● **DATASET**:
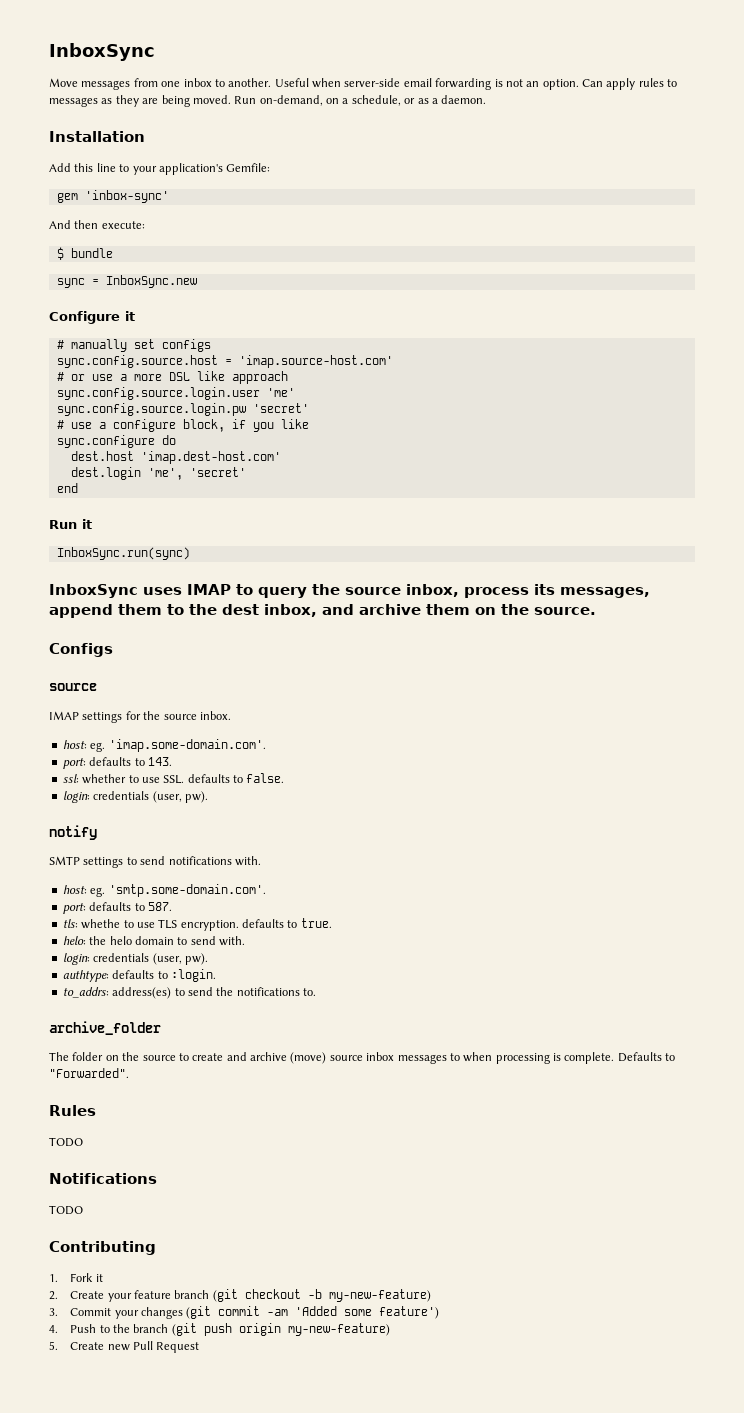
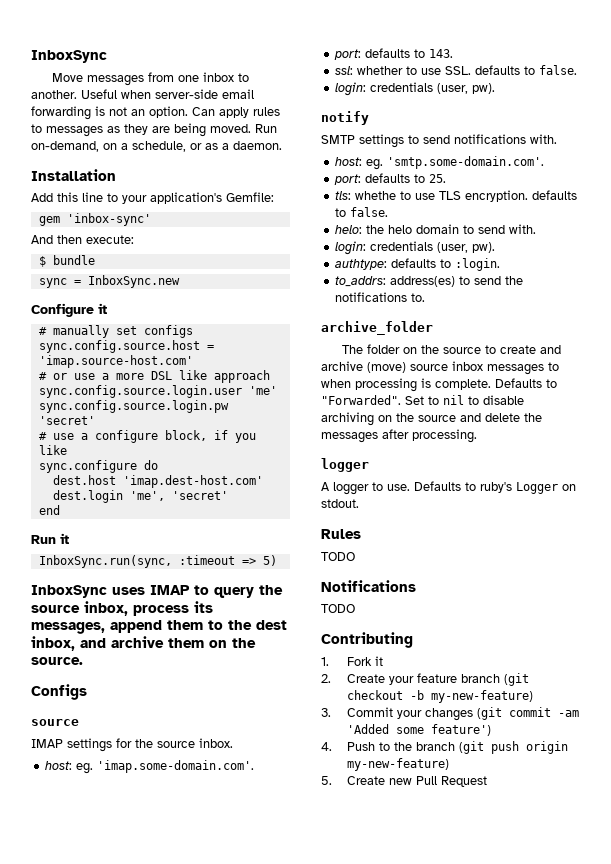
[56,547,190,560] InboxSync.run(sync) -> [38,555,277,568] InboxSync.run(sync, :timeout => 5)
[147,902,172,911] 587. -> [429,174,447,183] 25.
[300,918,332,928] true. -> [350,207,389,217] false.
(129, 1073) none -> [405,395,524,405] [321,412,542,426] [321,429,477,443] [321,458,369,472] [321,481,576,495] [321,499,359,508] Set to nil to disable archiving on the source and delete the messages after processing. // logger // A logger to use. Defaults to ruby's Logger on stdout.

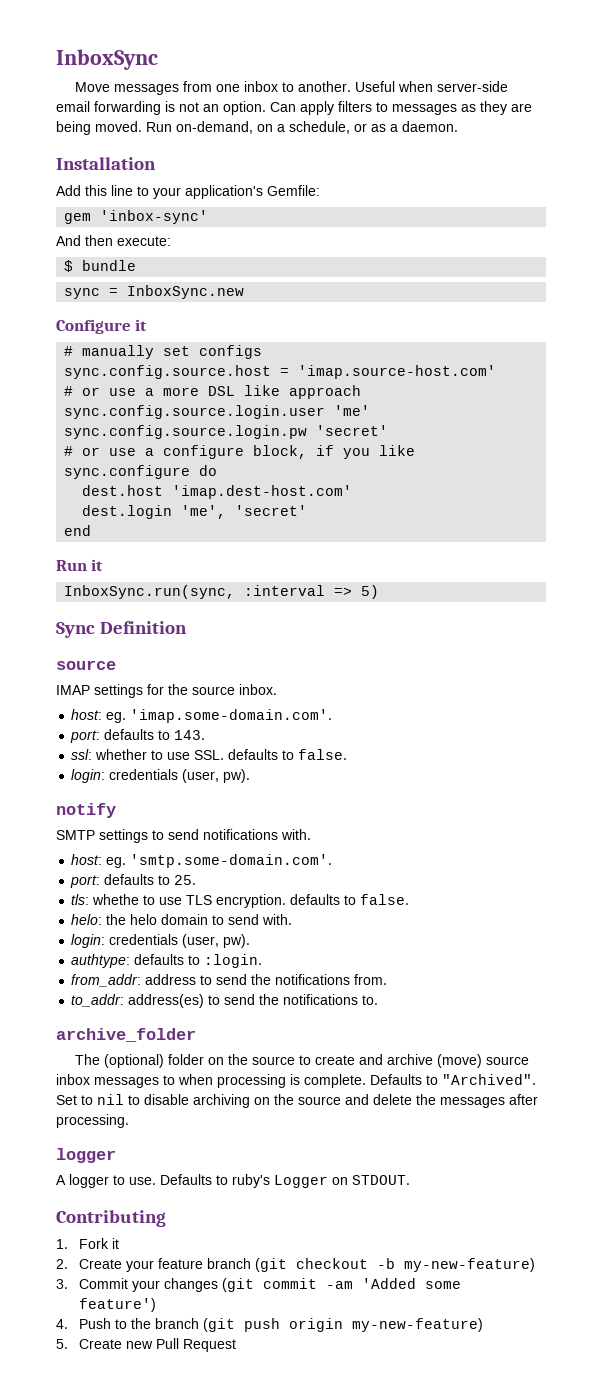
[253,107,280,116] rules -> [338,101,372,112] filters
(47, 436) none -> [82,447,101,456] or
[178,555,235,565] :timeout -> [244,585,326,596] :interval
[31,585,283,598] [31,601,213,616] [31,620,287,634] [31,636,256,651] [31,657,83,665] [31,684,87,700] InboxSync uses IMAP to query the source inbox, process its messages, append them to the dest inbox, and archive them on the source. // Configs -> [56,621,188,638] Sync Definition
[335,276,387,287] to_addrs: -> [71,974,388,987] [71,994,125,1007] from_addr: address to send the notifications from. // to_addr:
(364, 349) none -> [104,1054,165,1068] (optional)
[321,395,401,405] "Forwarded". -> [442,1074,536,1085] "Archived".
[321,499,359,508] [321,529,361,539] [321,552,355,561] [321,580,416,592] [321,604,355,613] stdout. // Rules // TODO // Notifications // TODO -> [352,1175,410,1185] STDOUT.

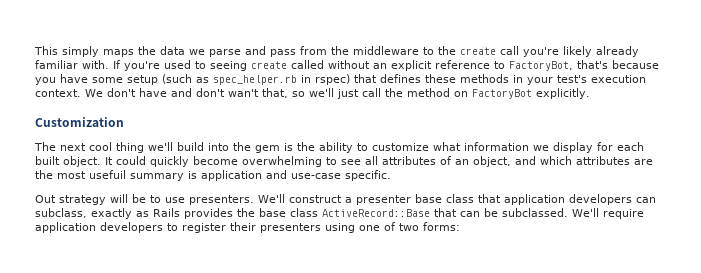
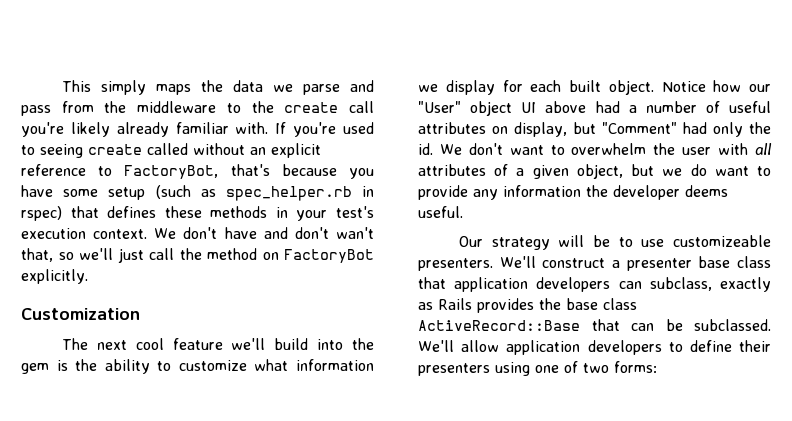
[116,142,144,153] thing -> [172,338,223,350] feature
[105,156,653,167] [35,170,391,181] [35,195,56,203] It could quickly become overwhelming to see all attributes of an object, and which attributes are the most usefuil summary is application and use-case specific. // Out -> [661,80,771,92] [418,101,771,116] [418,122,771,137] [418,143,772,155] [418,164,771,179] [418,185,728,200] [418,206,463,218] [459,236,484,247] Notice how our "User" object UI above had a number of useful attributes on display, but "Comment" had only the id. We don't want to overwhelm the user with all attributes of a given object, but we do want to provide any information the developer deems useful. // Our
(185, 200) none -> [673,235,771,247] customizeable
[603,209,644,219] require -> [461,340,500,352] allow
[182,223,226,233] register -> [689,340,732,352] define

● **PROBLEM DESCRIPTION**:
All lines above with the word "none" need to be reported.

● **YOUR SOLUTION**:
(129, 1073) none -> [405,395,524,405] [321,412,542,426] [321,429,477,443] [321,458,369,472] [321,481,576,495] [321,499,359,508] Set to nil to disable archiving on the source and delete the messages after processing. // logger // A logger to use. Defaults to ruby's Logger on stdout.
(47, 436) none -> [82,447,101,456] or
(364, 349) none -> [104,1054,165,1068] (optional)
(185, 200) none -> [673,235,771,247] customizeable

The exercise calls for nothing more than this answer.